## [Work order]
Print the entries exactly; no image belongs in the copy.

## [Record excerpts]
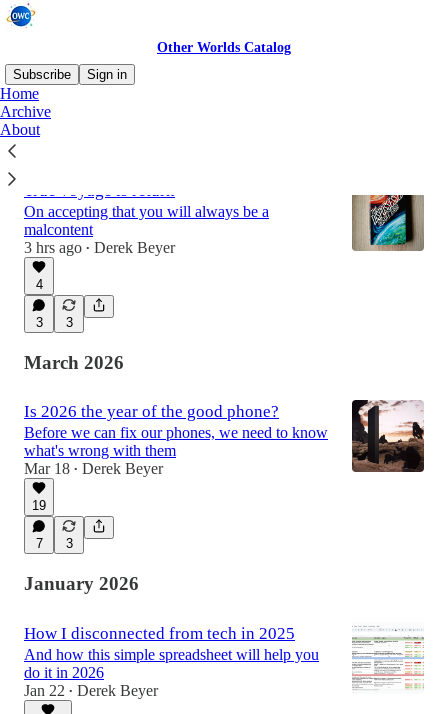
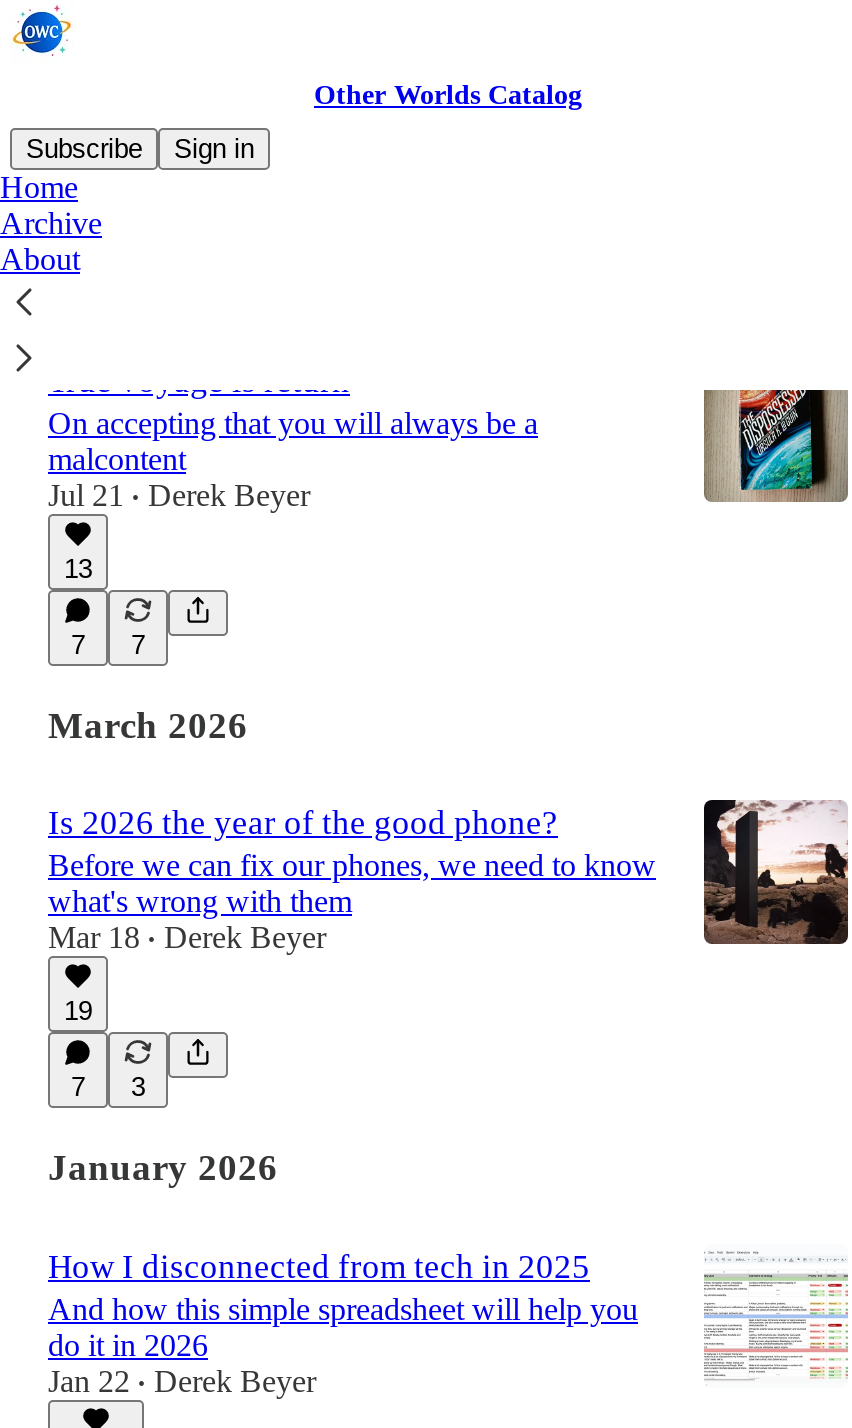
- 3 hrs ago • Derek Beyer
+ Jul 21 • Derek Beyer

- 4
+ 13

- 3
- 3
+ 7
+ 7
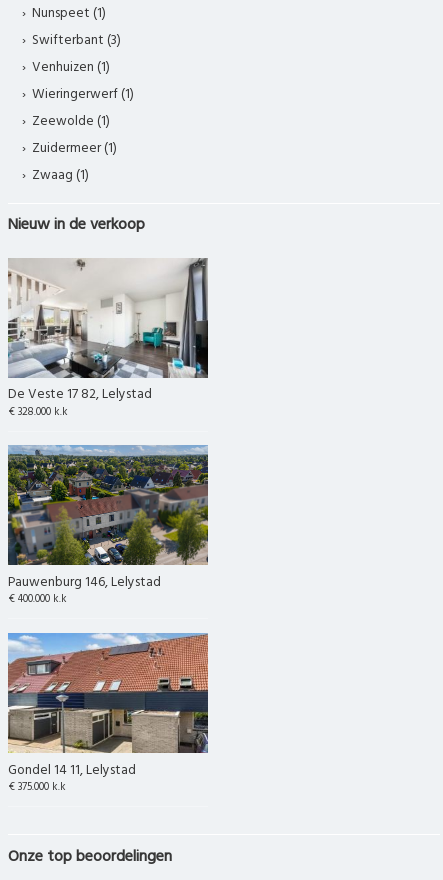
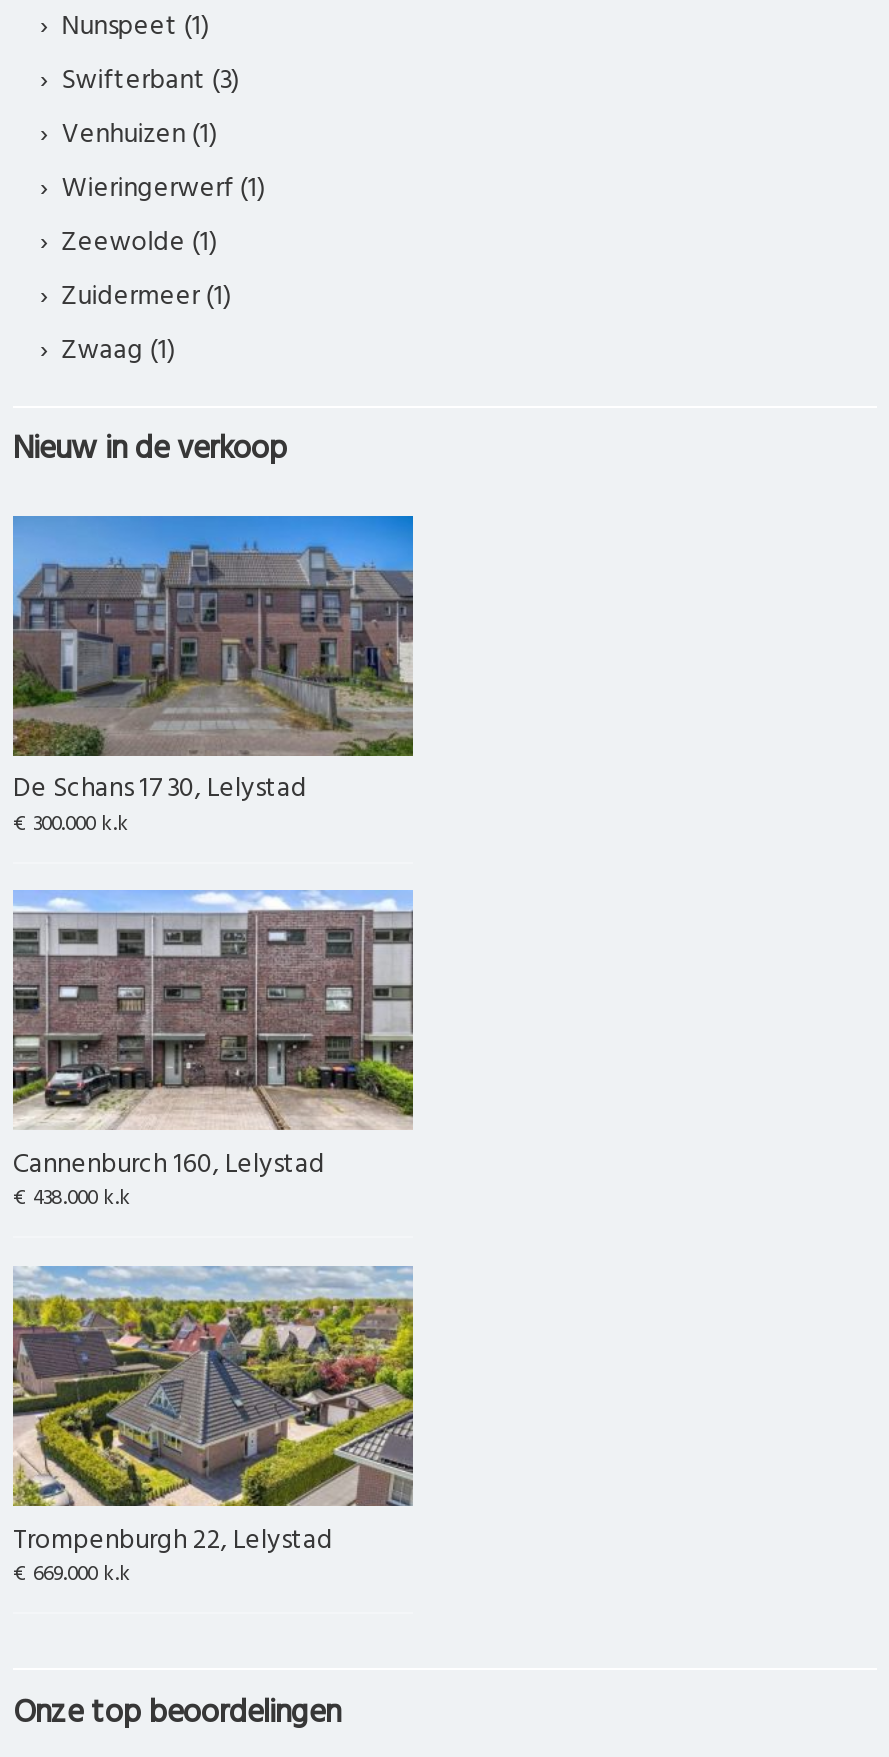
- [image]
- De Veste 17 82, Lelystad
- € 328.000 k.k
+ [image]
+ De Schans 17 30, Lelystad
+ € 300.000 k.k

- [image]
- Pauwenburg 146, Lelystad
- € 400.000 k.k
+ [image]
+ Cannenburch 160, Lelystad
+ € 438.000 k.k

- [image]
- Gondel 14 11, Lelystad
- € 375.000 k.k
+ [image]
+ Trompenburgh 22, Lelystad
+ € 669.000 k.k
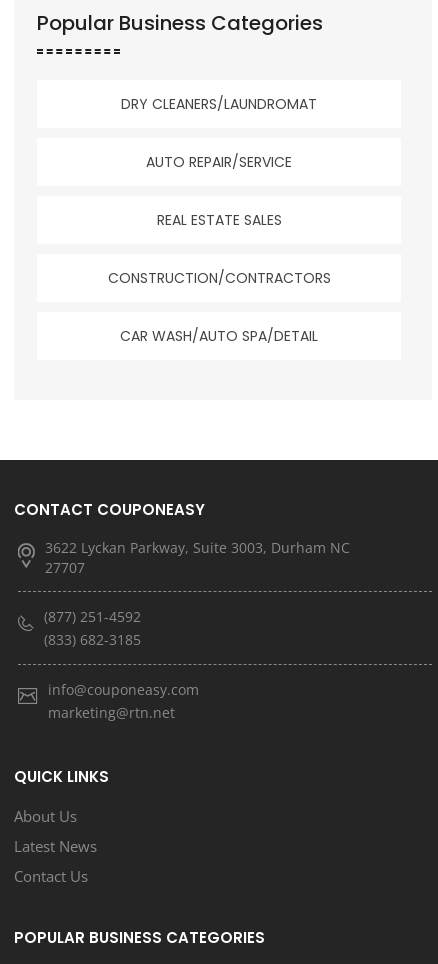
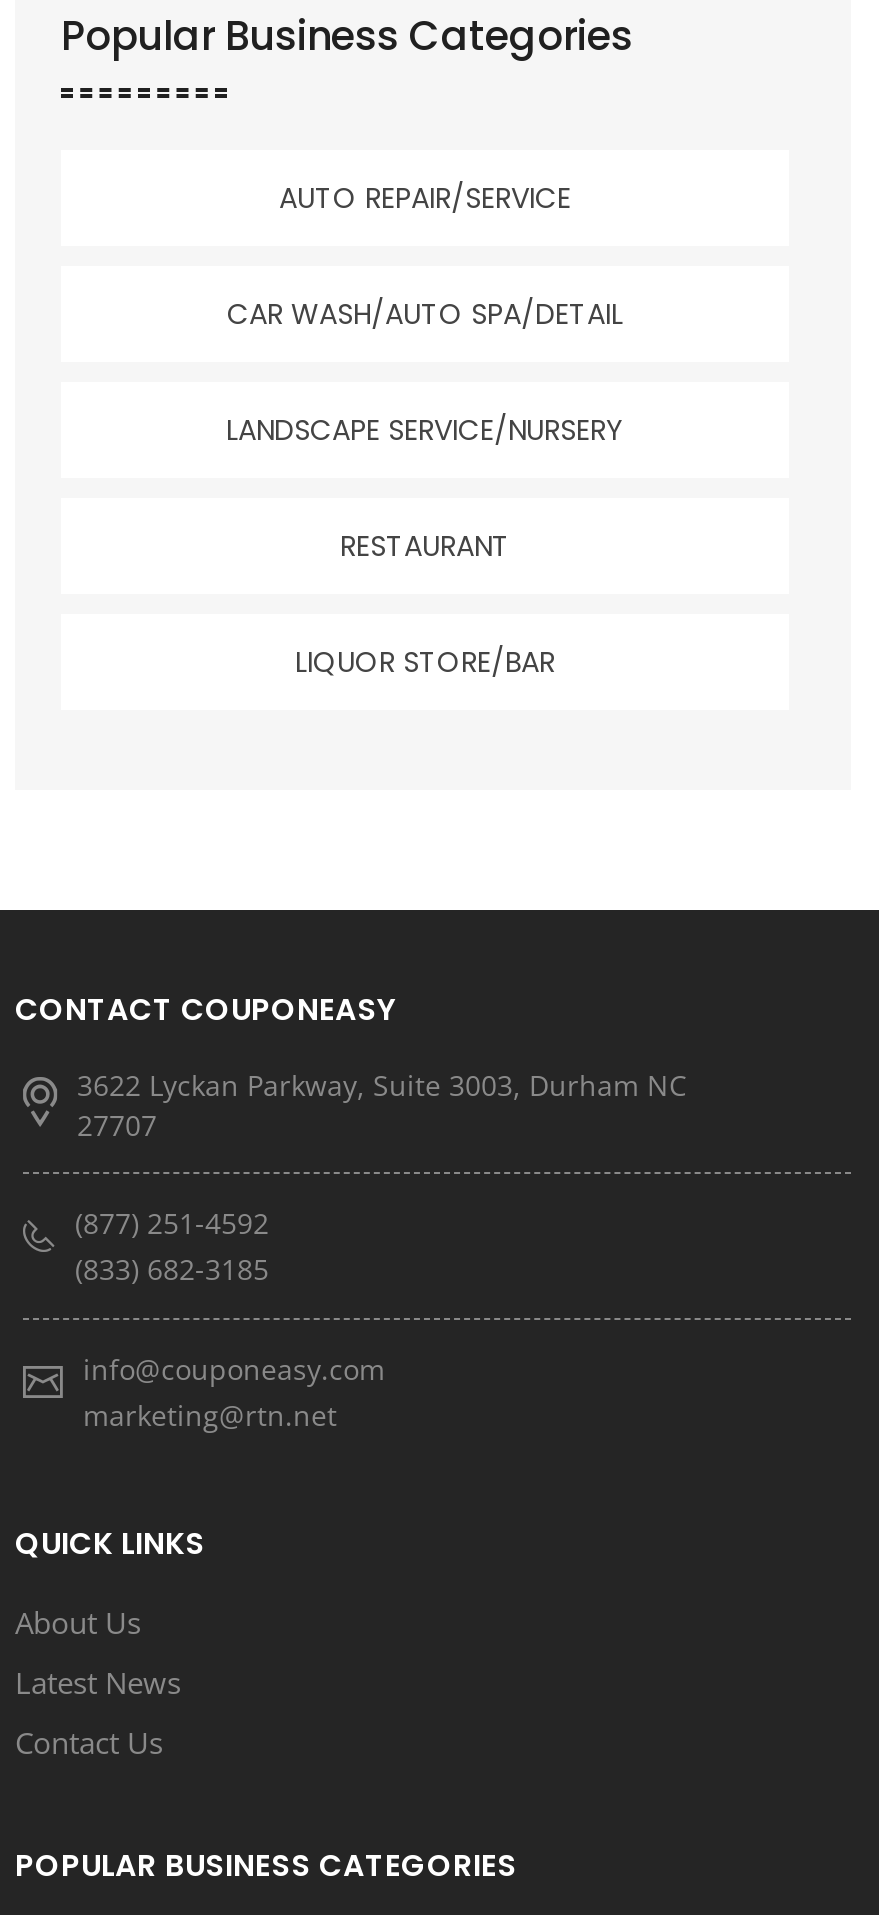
- DRY CLEANERS/LAUNDROMAT

moved up: AUTO REPAIR/SERVICE

- REAL ESTATE SALES
- CONSTRUCTION/CONTRACTORS

moved up: CAR WASH/AUTO SPA/DETAIL

+ LANDSCAPE SERVICE/NURSERY
+ RESTAURANT
+ LIQUOR STORE/BAR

## [Solution to the exercise]
- 3 hrs ago • Derek Beyer
+ Jul 21 • Derek Beyer

- 4
+ 13

- 3
- 3
+ 7
+ 7
- [image]
- De Veste 17 82, Lelystad
- € 328.000 k.k
+ [image]
+ De Schans 17 30, Lelystad
+ € 300.000 k.k

- [image]
- Pauwenburg 146, Lelystad
- € 400.000 k.k
+ [image]
+ Cannenburch 160, Lelystad
+ € 438.000 k.k

- [image]
- Gondel 14 11, Lelystad
- € 375.000 k.k
+ [image]
+ Trompenburgh 22, Lelystad
+ € 669.000 k.k
- DRY CLEANERS/LAUNDROMAT

moved up: AUTO REPAIR/SERVICE

- REAL ESTATE SALES
- CONSTRUCTION/CONTRACTORS

moved up: CAR WASH/AUTO SPA/DETAIL

+ LANDSCAPE SERVICE/NURSERY
+ RESTAURANT
+ LIQUOR STORE/BAR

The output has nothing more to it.